Problem statement ▸
Write out every line below again exactly as it stands, skipping each image.

Input for this task ▸
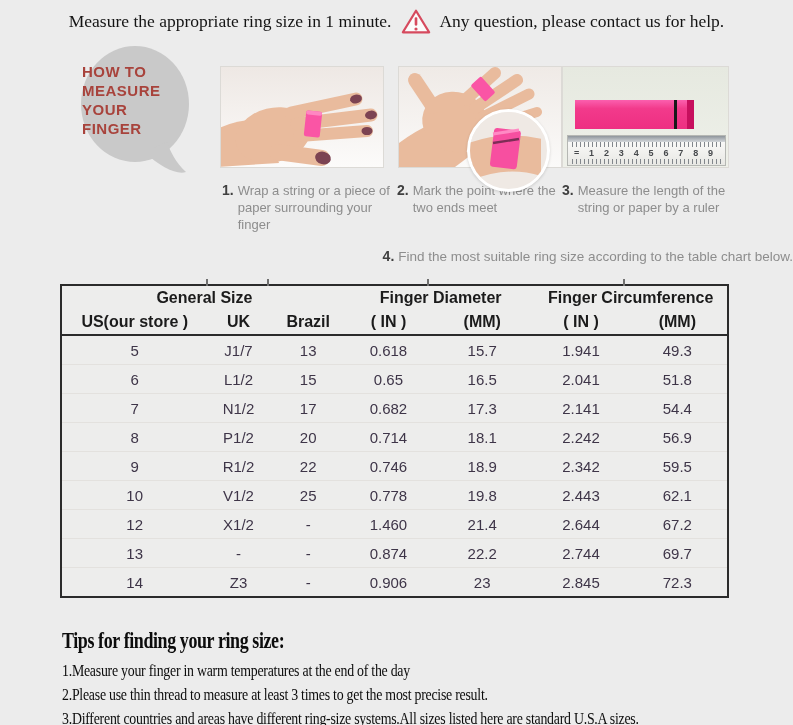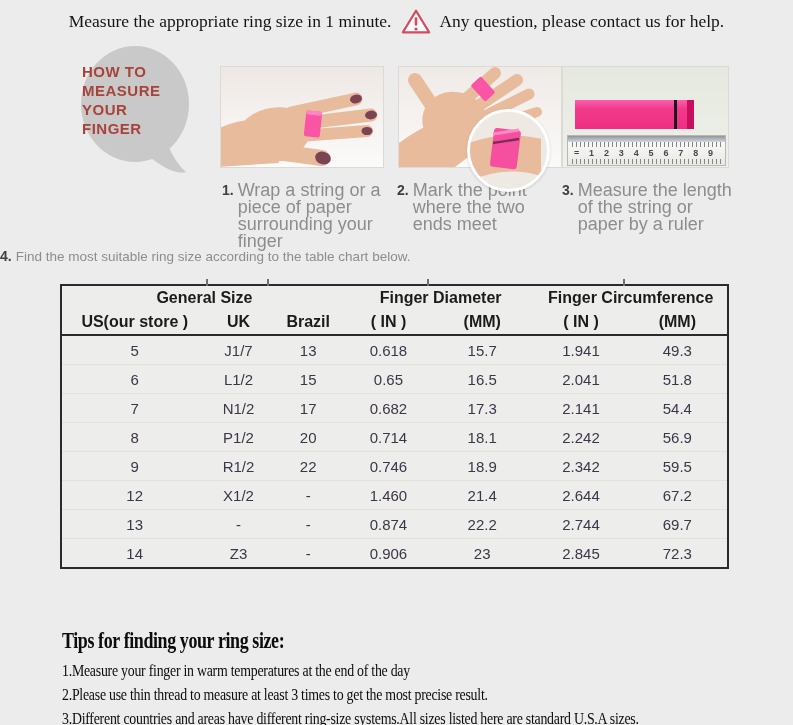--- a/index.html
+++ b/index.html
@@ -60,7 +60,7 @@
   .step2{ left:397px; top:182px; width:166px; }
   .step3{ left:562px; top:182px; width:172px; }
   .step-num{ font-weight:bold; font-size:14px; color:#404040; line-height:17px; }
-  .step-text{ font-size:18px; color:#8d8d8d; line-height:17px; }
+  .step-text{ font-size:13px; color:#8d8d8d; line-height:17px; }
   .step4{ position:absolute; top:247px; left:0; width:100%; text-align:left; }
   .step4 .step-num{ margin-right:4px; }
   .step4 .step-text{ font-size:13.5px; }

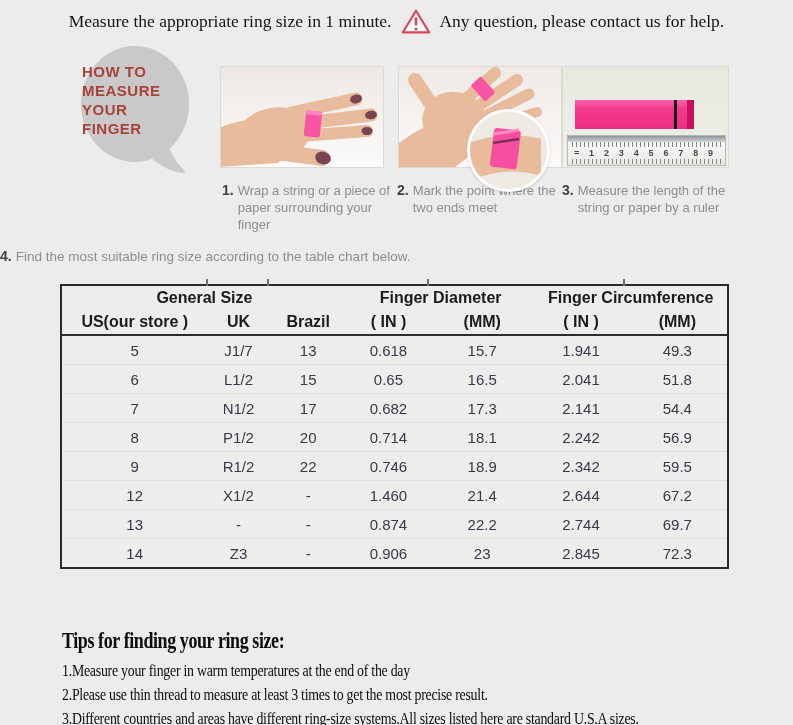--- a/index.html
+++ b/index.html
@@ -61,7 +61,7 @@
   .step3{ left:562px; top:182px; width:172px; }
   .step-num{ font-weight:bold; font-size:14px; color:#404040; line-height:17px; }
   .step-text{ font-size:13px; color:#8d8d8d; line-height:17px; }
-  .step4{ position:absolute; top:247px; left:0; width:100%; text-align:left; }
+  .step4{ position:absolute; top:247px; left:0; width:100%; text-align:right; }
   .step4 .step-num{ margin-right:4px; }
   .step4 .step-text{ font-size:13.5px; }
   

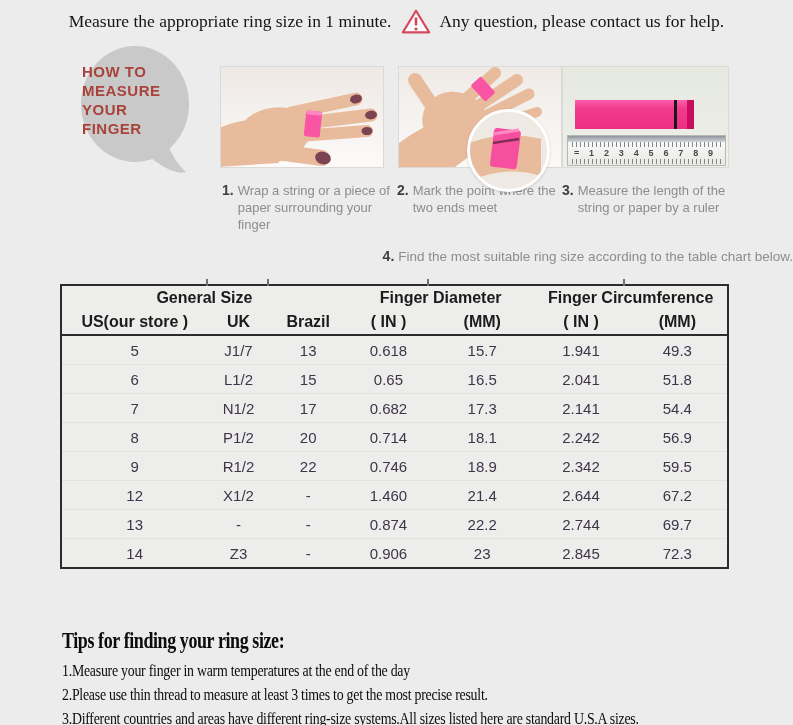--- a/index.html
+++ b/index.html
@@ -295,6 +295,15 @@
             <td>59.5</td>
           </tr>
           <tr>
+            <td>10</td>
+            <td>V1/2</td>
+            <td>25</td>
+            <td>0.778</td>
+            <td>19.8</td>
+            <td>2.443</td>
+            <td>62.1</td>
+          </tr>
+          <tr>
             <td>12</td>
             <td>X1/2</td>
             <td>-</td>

Task output ▸
--- a/index.html
+++ b/index.html
@@ -60,7 +60,7 @@
   .step2{ left:397px; top:182px; width:166px; }
   .step3{ left:562px; top:182px; width:172px; }
   .step-num{ font-weight:bold; font-size:14px; color:#404040; line-height:17px; }
-  .step-text{ font-size:18px; color:#8d8d8d; line-height:17px; }
+  .step-text{ font-size:13px; color:#8d8d8d; line-height:17px; }
   .step4{ position:absolute; top:247px; left:0; width:100%; text-align:left; }
   .step4 .step-num{ margin-right:4px; }
   .step4 .step-text{ font-size:13.5px; }

--- a/index.html
+++ b/index.html
@@ -61,7 +61,7 @@
   .step3{ left:562px; top:182px; width:172px; }
   .step-num{ font-weight:bold; font-size:14px; color:#404040; line-height:17px; }
   .step-text{ font-size:13px; color:#8d8d8d; line-height:17px; }
-  .step4{ position:absolute; top:247px; left:0; width:100%; text-align:left; }
+  .step4{ position:absolute; top:247px; left:0; width:100%; text-align:right; }
   .step4 .step-num{ margin-right:4px; }
   .step4 .step-text{ font-size:13.5px; }
   

--- a/index.html
+++ b/index.html
@@ -295,6 +295,15 @@
             <td>59.5</td>
           </tr>
           <tr>
+            <td>10</td>
+            <td>V1/2</td>
+            <td>25</td>
+            <td>0.778</td>
+            <td>19.8</td>
+            <td>2.443</td>
+            <td>62.1</td>
+          </tr>
+          <tr>
             <td>12</td>
             <td>X1/2</td>
             <td>-</td>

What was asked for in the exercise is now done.